SUPPLIED INFORMATION Start Marker
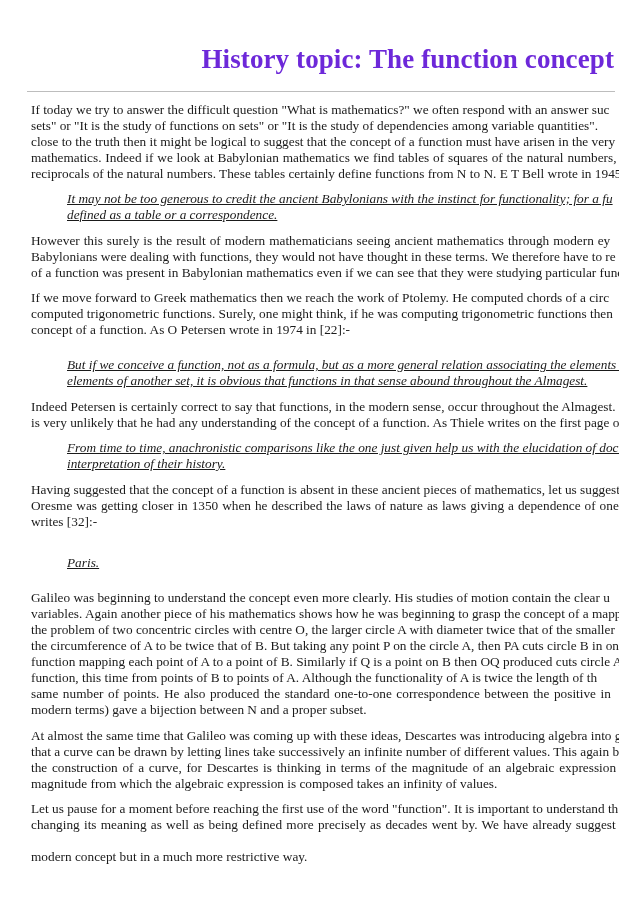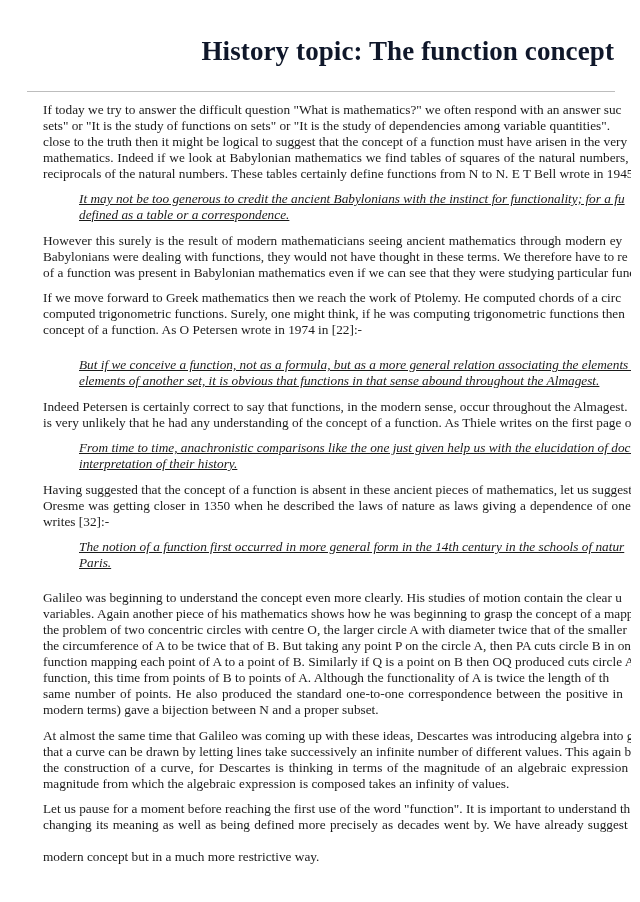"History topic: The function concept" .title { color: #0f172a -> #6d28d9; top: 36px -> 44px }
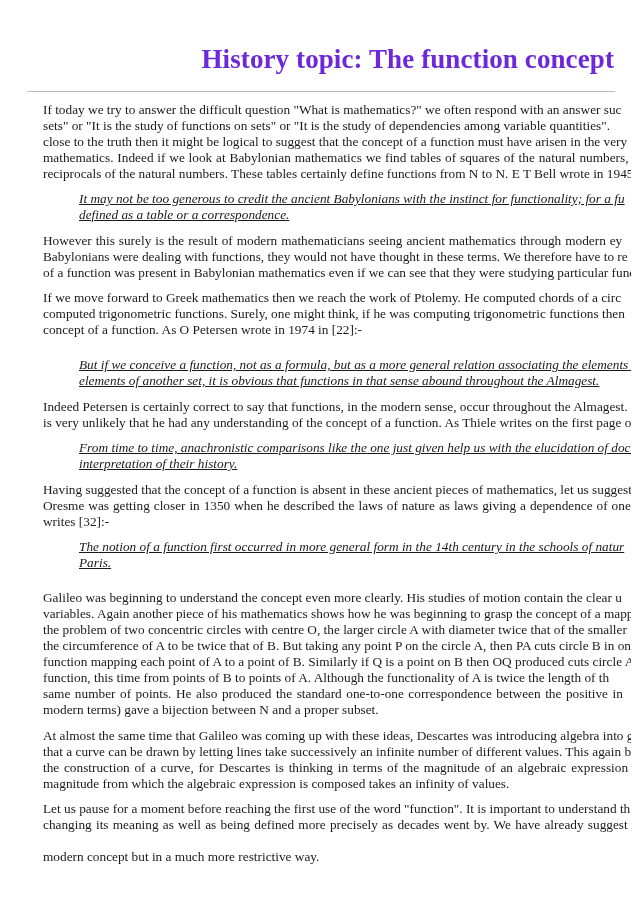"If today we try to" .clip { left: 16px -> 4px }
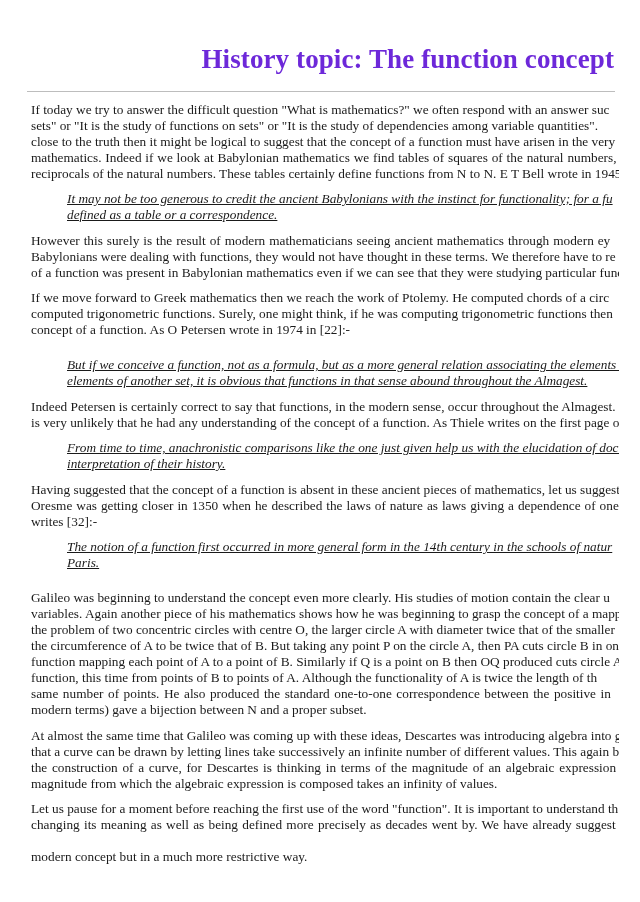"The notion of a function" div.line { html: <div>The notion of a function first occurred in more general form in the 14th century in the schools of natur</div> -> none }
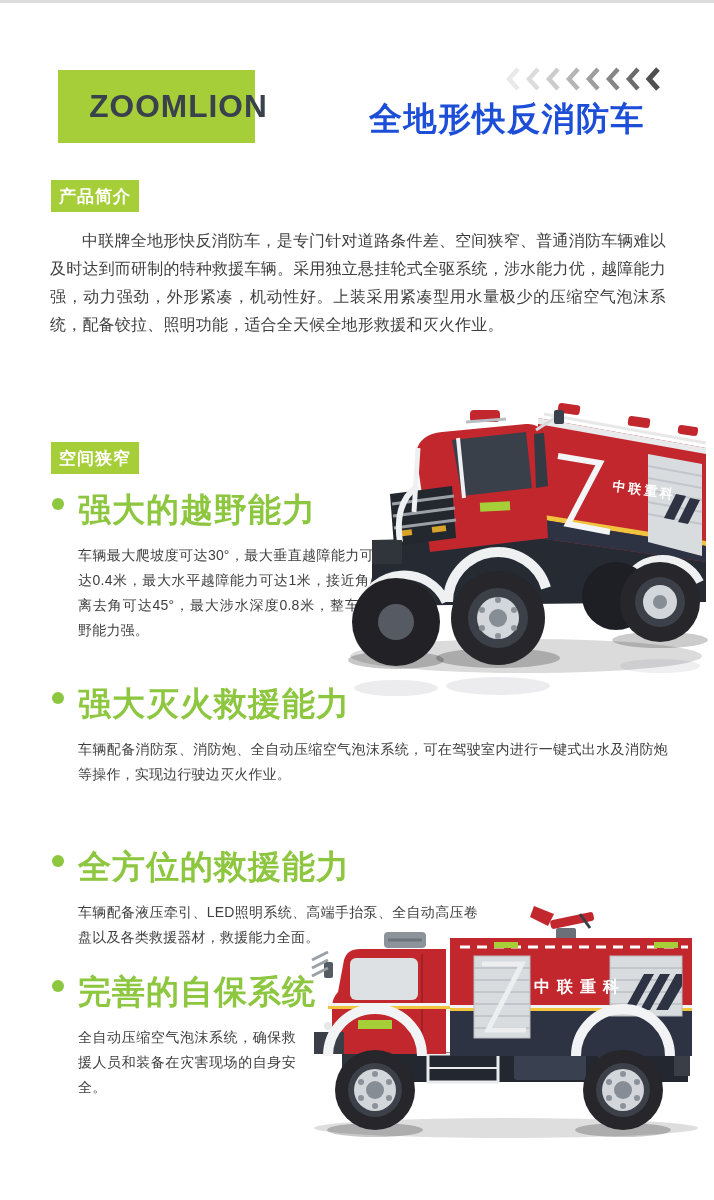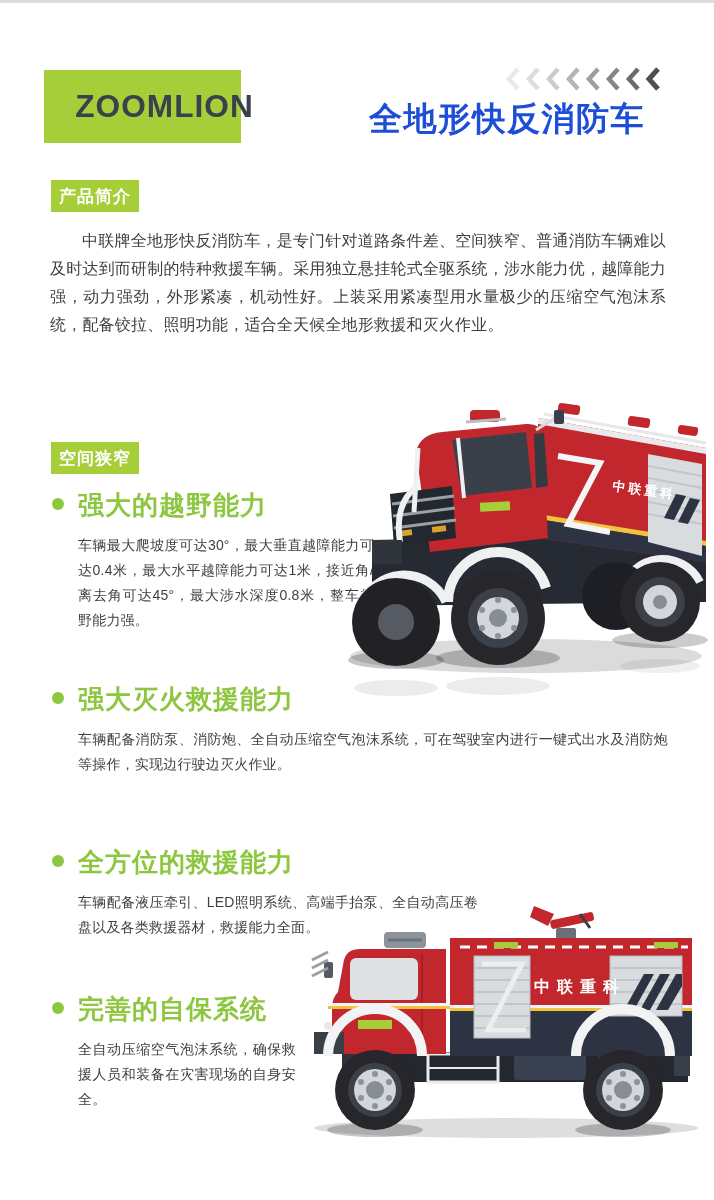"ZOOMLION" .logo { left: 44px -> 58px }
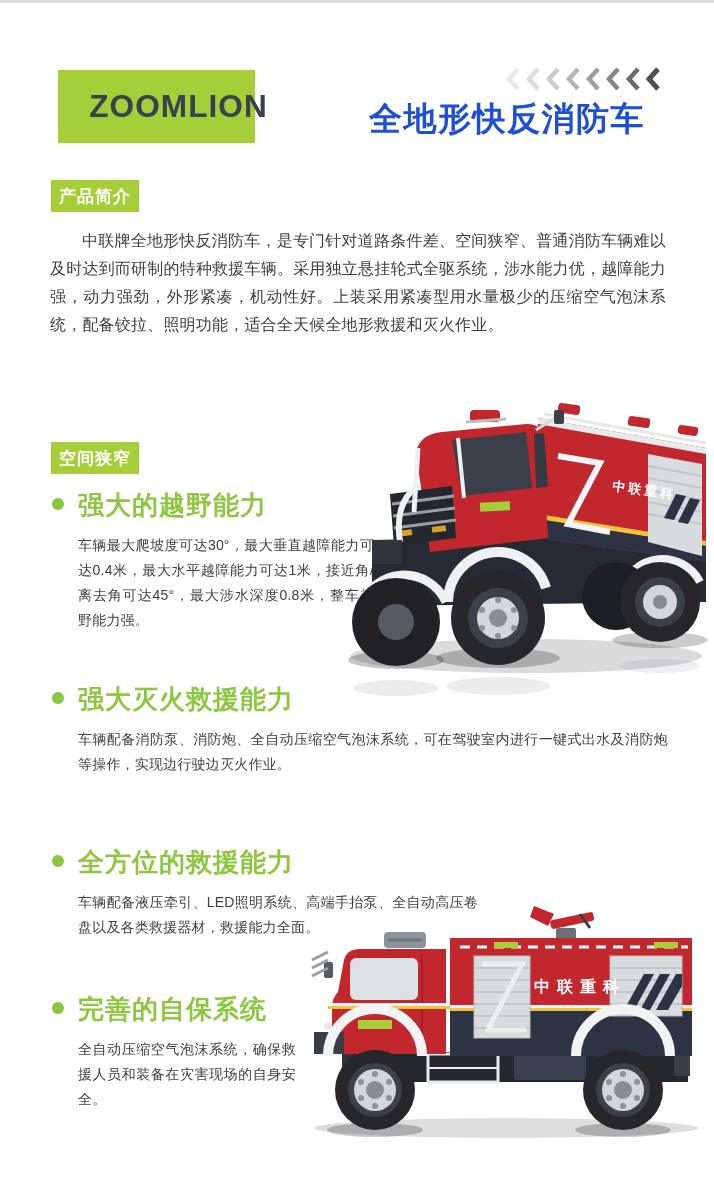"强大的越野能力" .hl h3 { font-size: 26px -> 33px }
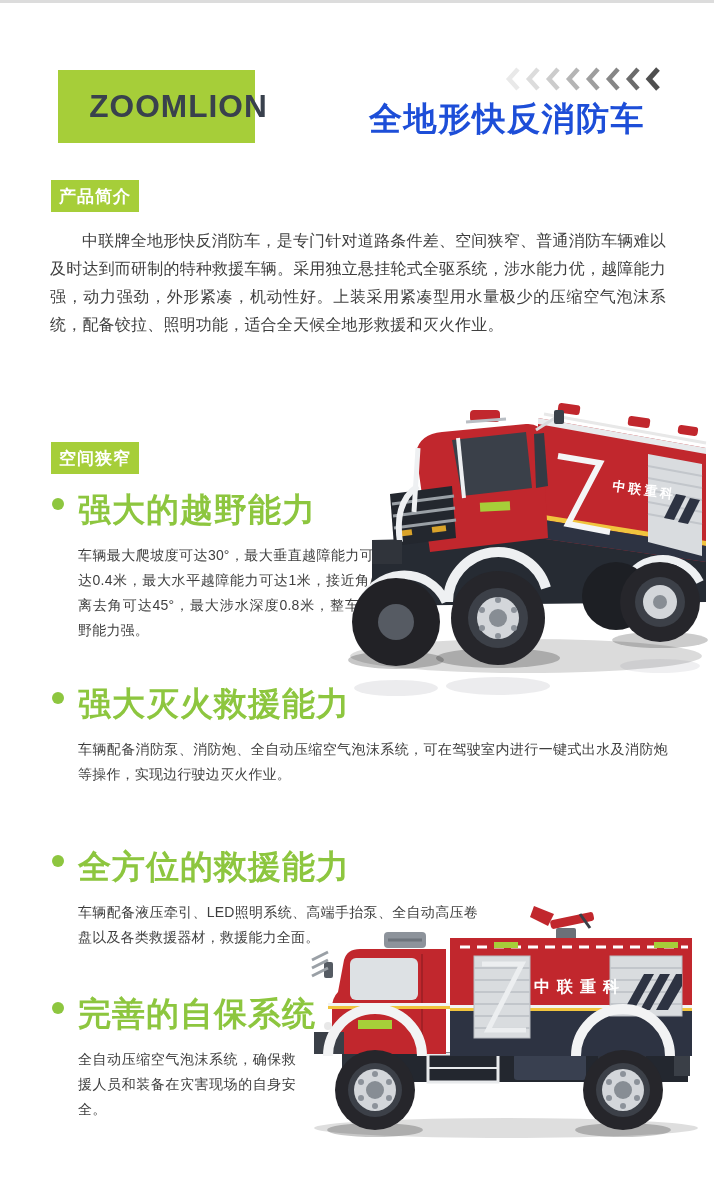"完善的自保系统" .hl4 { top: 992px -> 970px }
SUPPLIED INFORMATION End Marker
— YOUR GOAL —
Reproduce the data above line for line, excluding every picture.

— COMPLETED TASK —
"History topic: The function concept" .title { color: #0f172a -> #6d28d9; top: 36px -> 44px }
"If today we try to" .clip { left: 16px -> 4px }
"The notion of a function" div.line { html: <div>The notion of a function first occurred in more general form in the 14th century in the schools of natur</div> -> none }
"ZOOMLION" .logo { left: 44px -> 58px }
"强大的越野能力" .hl h3 { font-size: 26px -> 33px }
"完善的自保系统" .hl4 { top: 992px -> 970px }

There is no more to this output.